**What to work on**
Only the count is wanted here: how many lines of the entries hold the string "Лекция"?

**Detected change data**
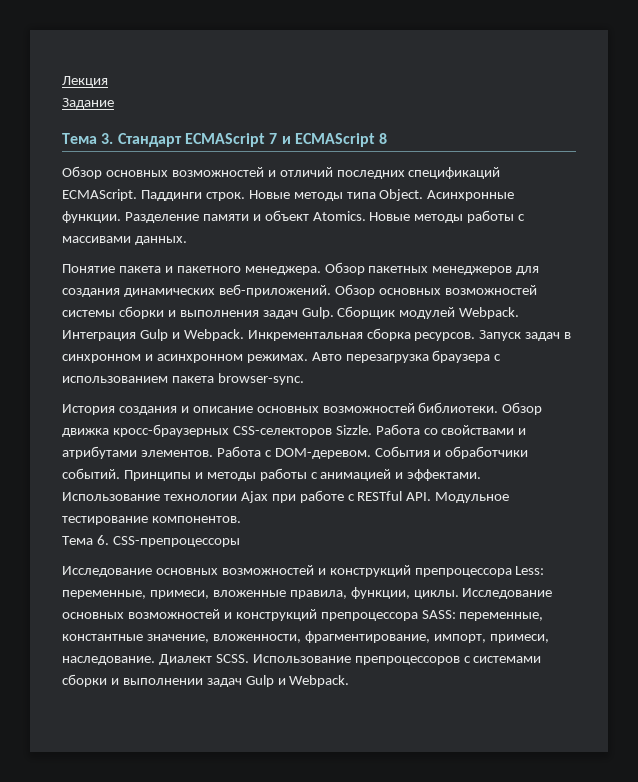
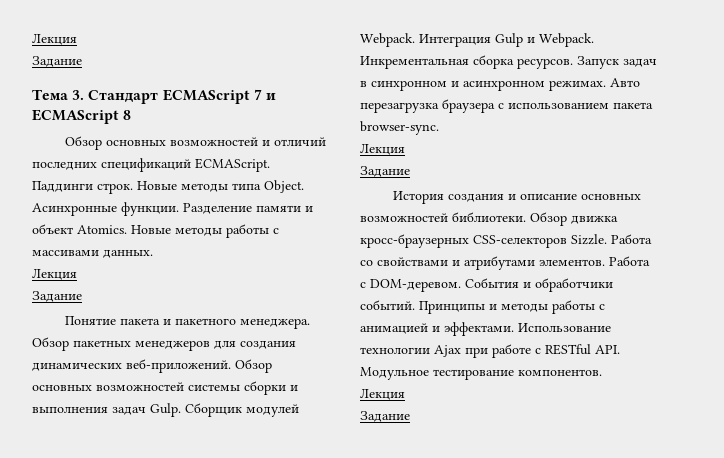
(187, 240) none -> [32,268,77,280] [32,291,82,302] // Лекция // Задание
(304, 379) none -> [360,143,405,155] [360,166,410,177] // Лекция // Задание
[62,535,240,547] [62,565,545,577] [62,587,553,599] [62,609,544,621] [62,631,549,643] [62,654,542,665] [62,674,350,687] Тема 6. CSS-препроцессоры // Исследование основных возможностей и конструкций препроцессора Less: переменные, примеси, вложенные правила, функции, циклы. Исследование основных возможностей и конструкций препроцессора SASS: переменные, константные значение, вложенности, фрагментирование, импорт, примеси, наследование. Диалект SCSS. Использование препроцессоров с системами сборки и выполнении задач Gulp и Webpack. -> [360,388,405,400] [360,411,410,422] Лекция // Задание

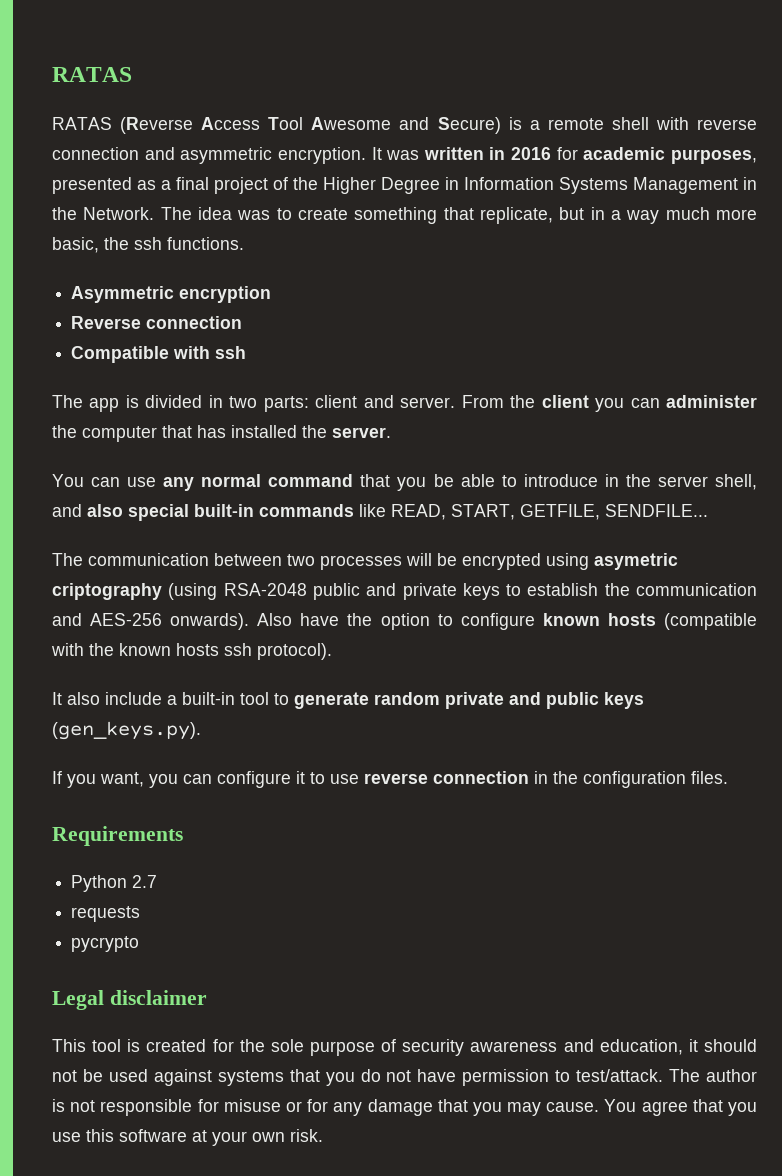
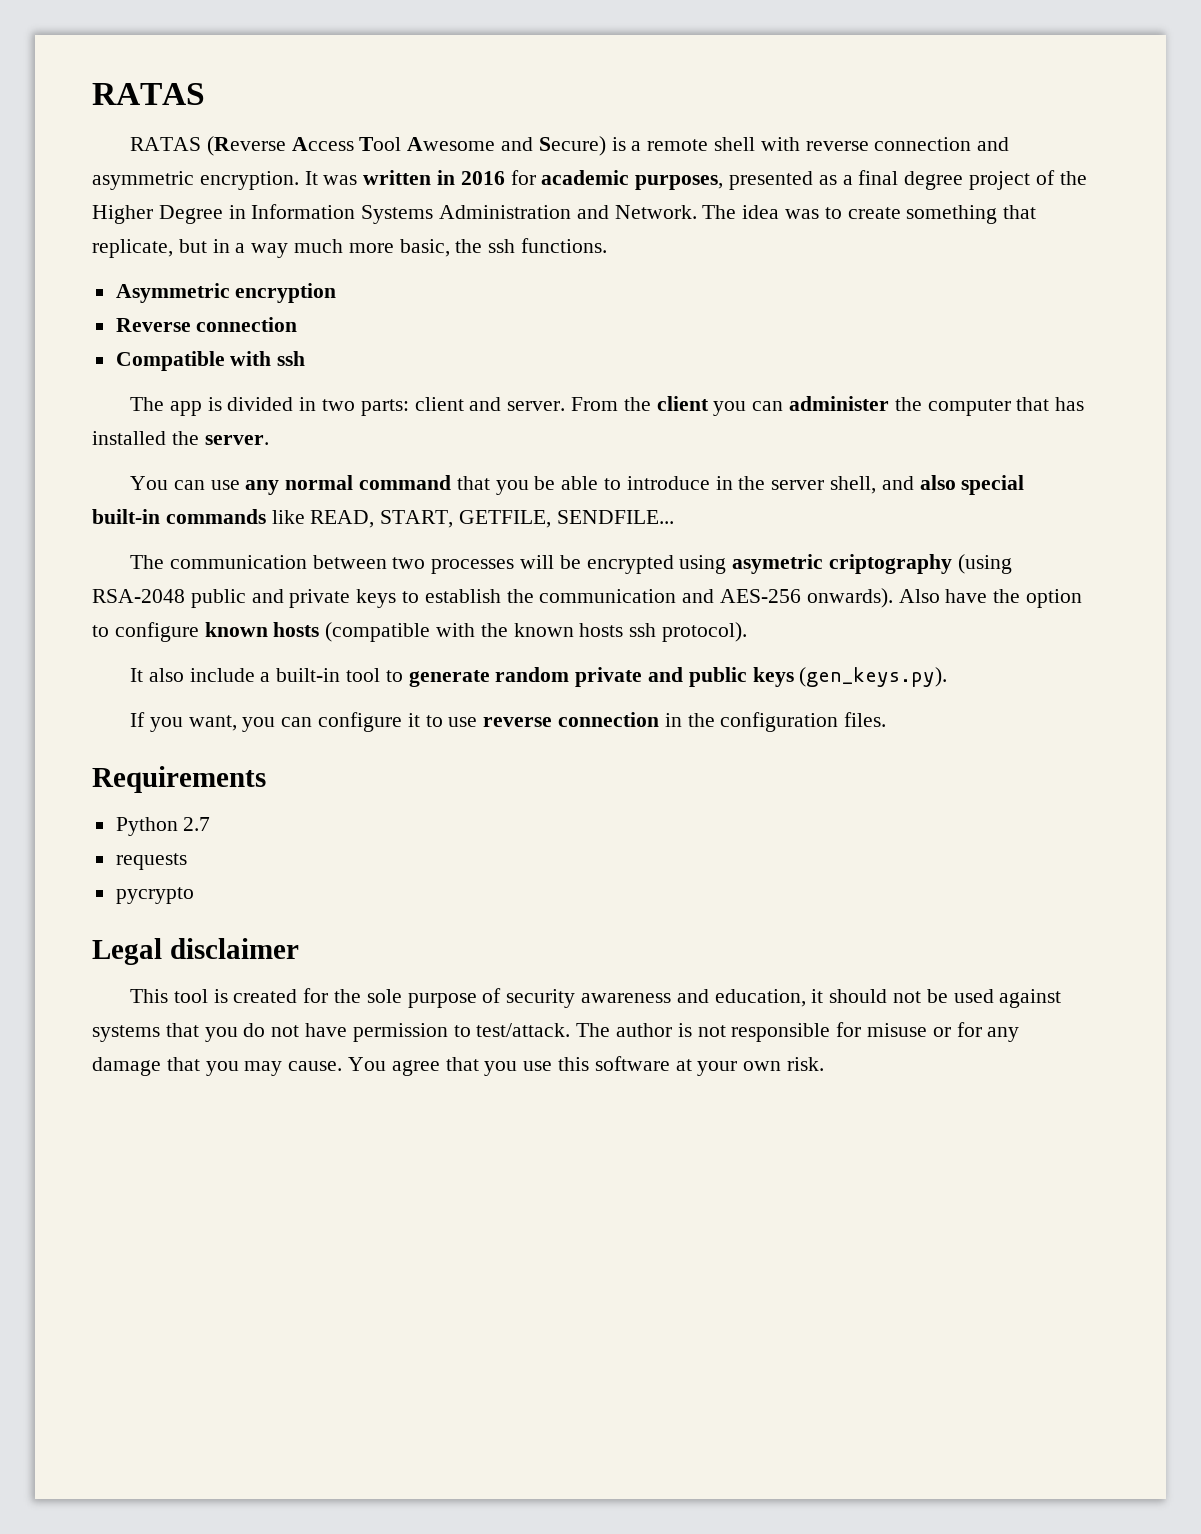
(209, 183) none -> [904,171,964,190] degree
[633,177,757,194] [52,207,77,220] Management in the -> [439,205,609,219] Administration and

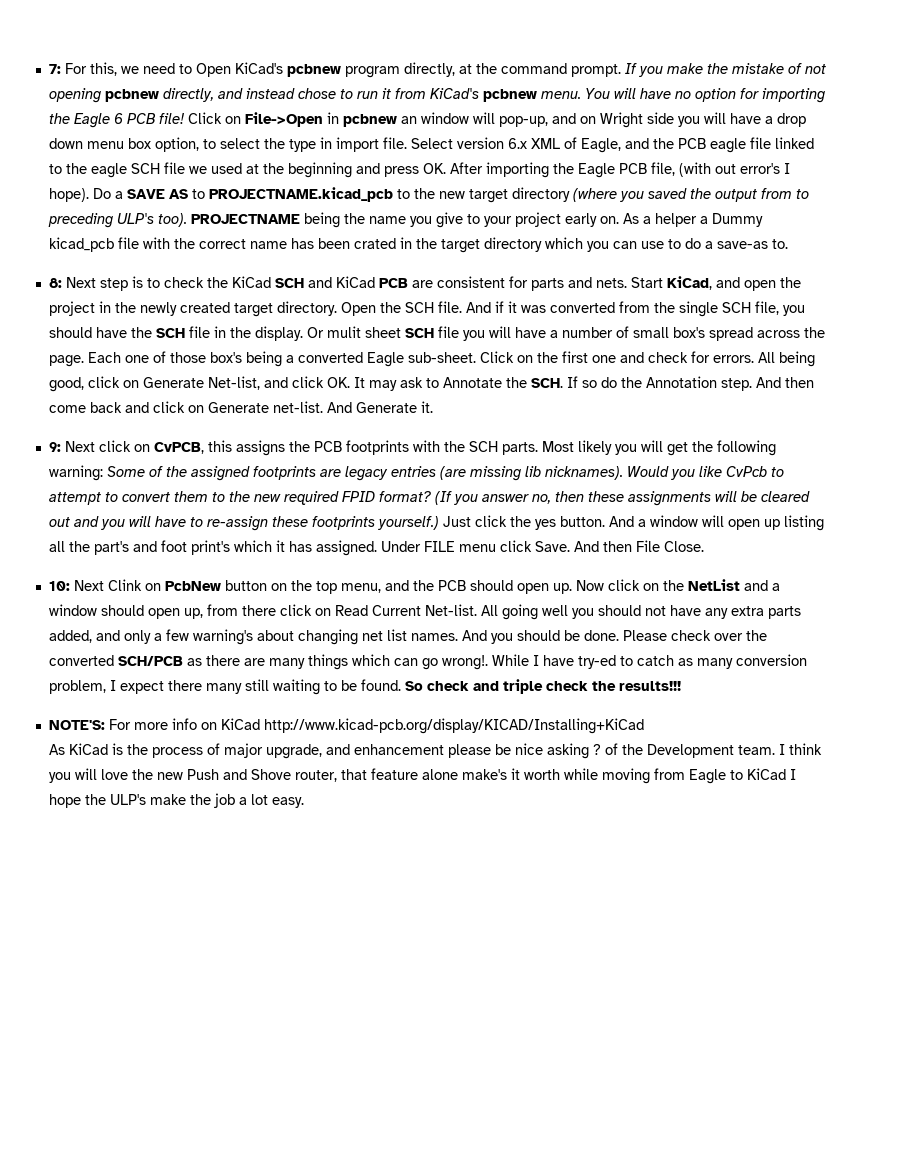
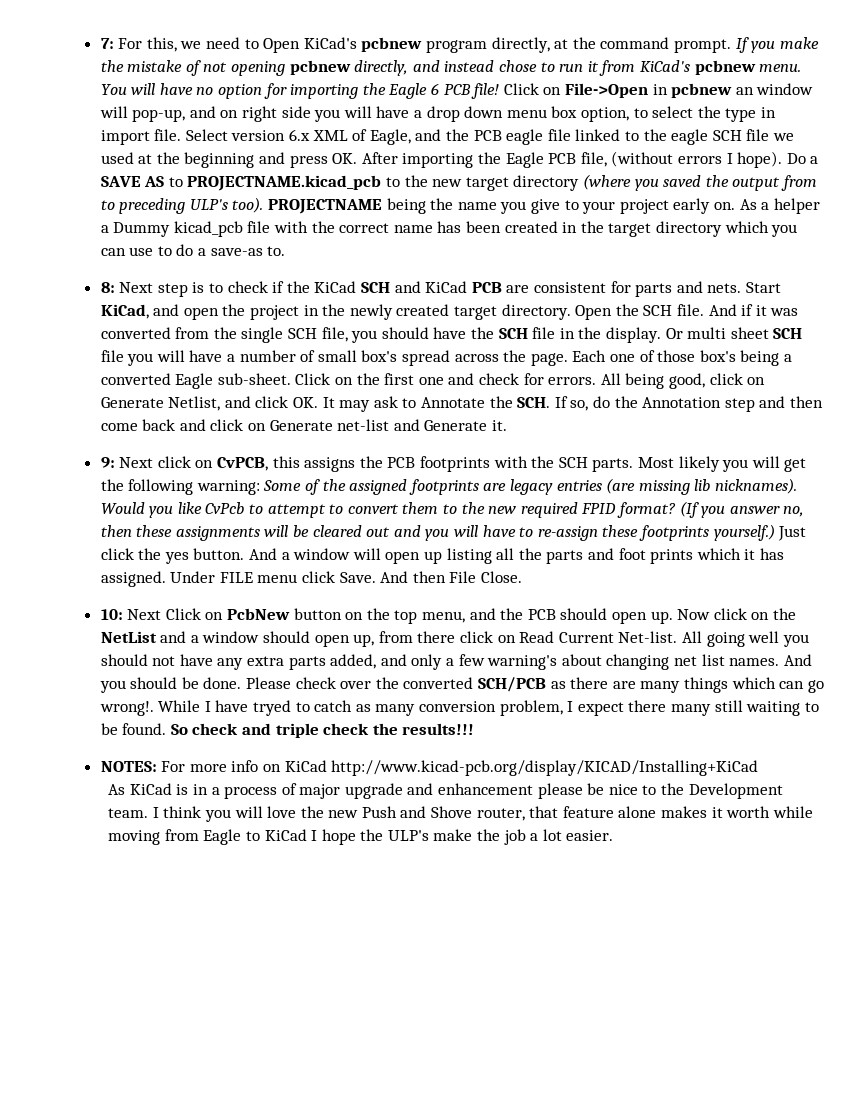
[599,112,643,128] Wright -> [242,106,278,122] right
[678,162,780,177] (with out error's -> [611,151,722,167] (without errors
[353,238,396,249] crated -> [504,221,558,233] created
(204, 282) none -> [272,281,285,293] if
[326,326,361,338] mulit -> [687,327,727,339] multi
[207,376,260,390] Net-list, -> [168,396,221,411] Netlist,
[581,380,597,388] so -> [570,400,589,411] so,
[720,377,781,391] step. And -> [724,396,786,412] step and
[272,401,352,413] net-list. And -> [337,419,420,431] net-list and
[93,541,129,555] part's -> [546,550,584,564] parts
[190,540,230,555] print's -> [650,549,694,564] prints
[107,579,142,591] Clink -> [165,608,201,620] Click
[577,655,616,669] try-ed -> [253,700,292,716] tryed
[48,720,105,730] NOTE'S: -> [100,761,157,772] NOTES:
[127,744,149,755] the -> [192,784,220,795] in a
[266,744,323,759] upgrade, -> [344,783,403,799] upgrade
[547,743,619,759] asking ? of -> [642,785,657,795] to
[462,769,508,780] make's -> [660,806,707,818] makes
[272,797,305,808] easy. -> [566,830,614,841] easier.

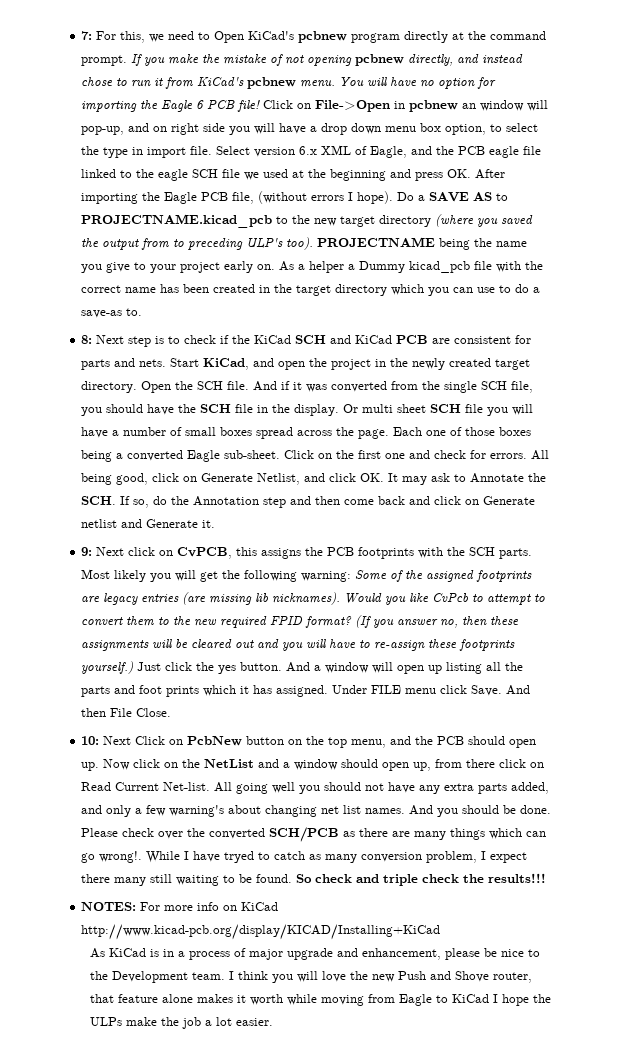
[491,37,550,53] directly, -> [404,31,449,43] directly
[361,350,398,362] box's -> [220,427,253,436] boxes
[699,350,736,362] box's -> [499,427,532,436] boxes
[337,419,390,431] net-list -> [81,519,118,528] netlist
[438,783,534,795] enhancement -> [361,948,441,960] enhancement,
[387,830,429,841] ULP's -> [89,1017,122,1026] ULPs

**The answer**
3